The situation of Poles in Britain after that country’s June referendum vote to leave the European Union was one of the key topic of the talks.
May also told reporters that Poland and the UK would begin work on a joint treaty on defence.
And she confirmed plans to deploy 150 British troops to north-eastern Poland.
Szydło said she wanted Polish entrepreneurs in the UK to move their businesses to Poland. She added that she wanted to adopt British solutions that support small businesses as a model.
Polish and British ministers also talked on Monday about the prevention of hate crimes against Poles in Britain.
Among those taking part in discussions with their British counterparts were Polish Deputy Prime Minister and Development and Finance Minister Mateusz Morawiecki, Foreign Minister Witold Waszczykowski, Defence Minister Antoni Macierewicz and Interior Minister Mariusz Błaszczak.
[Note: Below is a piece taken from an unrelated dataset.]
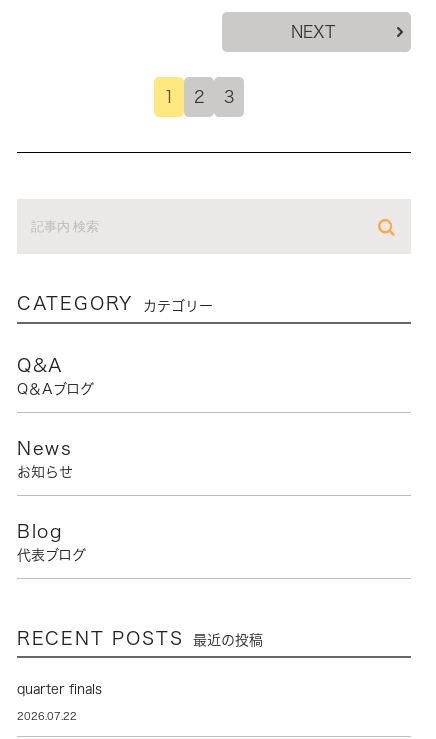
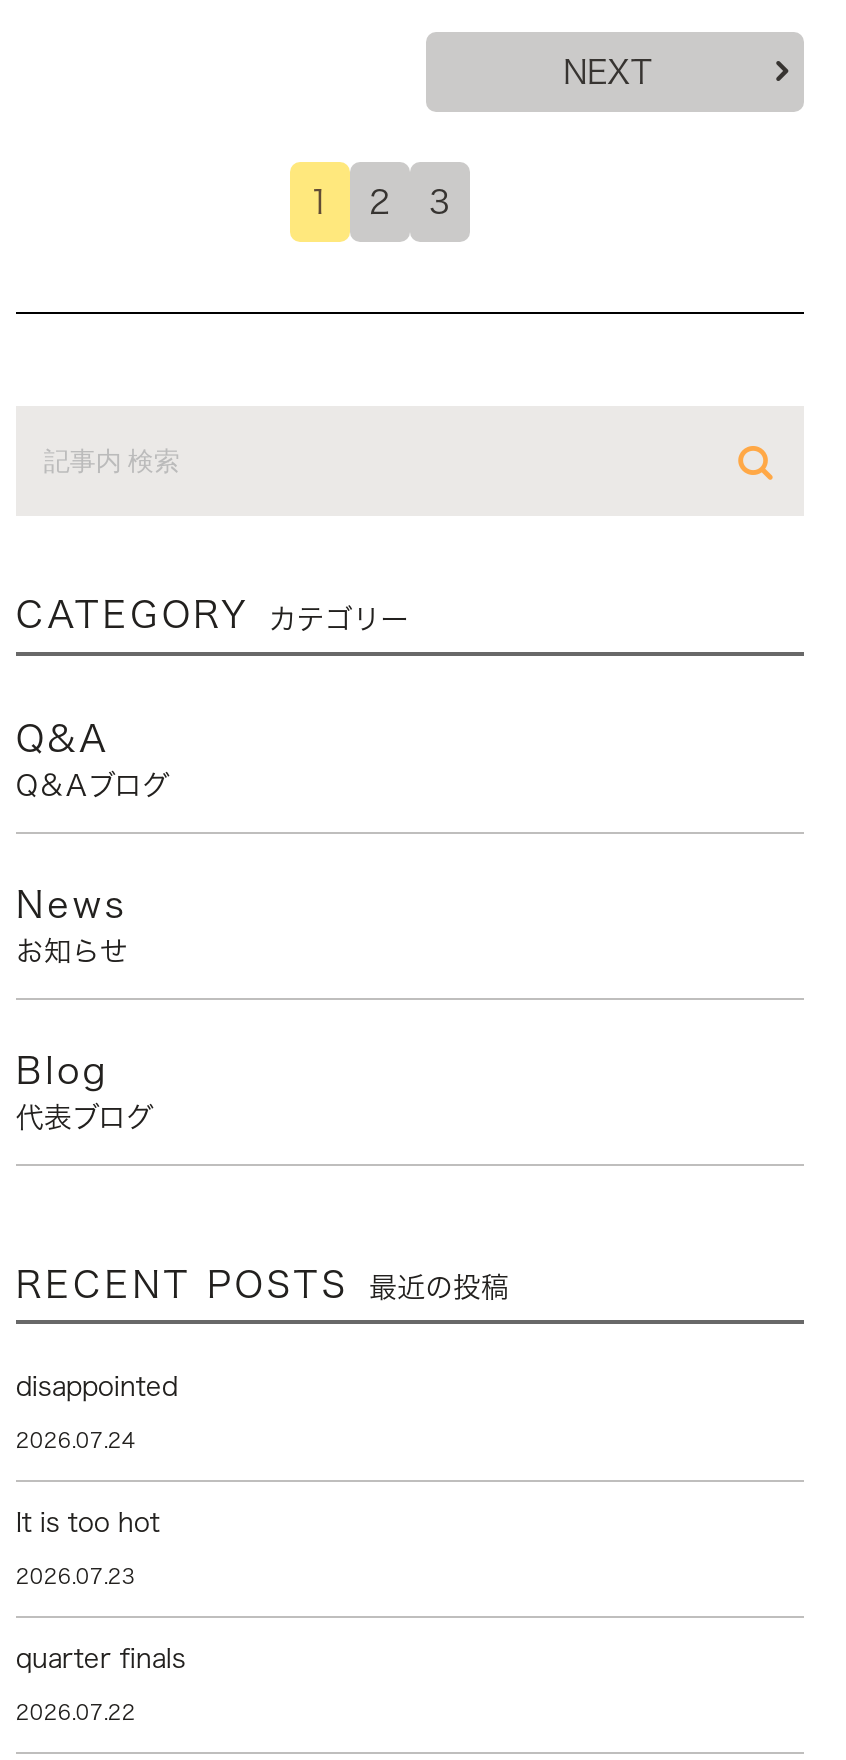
+ disappointed
+ 2026.07.24
+ It is too hot
+ 2026.07.23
Strengthening bilateral relations with Britain was named by Waszczykowski as a priority after the conservative Law and Justice (PiS) party swept to power in Poland a year ago.
Ahead of the trip to the UK, Szydło said the talks marked a new chapter in relations between Warsaw and London, telling public broadcaster TVP Info that Britain “is remaining in Europe; it remains a strong country with which you have to have good relations."
In an article published in Britain’s The Daily Telegraph on Monday, Szydło said Poland was “saddened, probably more than any other country, with the result of the British referendum.”
Szydło added: “For us, Brexit means that supporters of reforming the EU into a more economically pragmatic organisation will soon lose an important strategic partner. But we understand and respect this decision.” (pk)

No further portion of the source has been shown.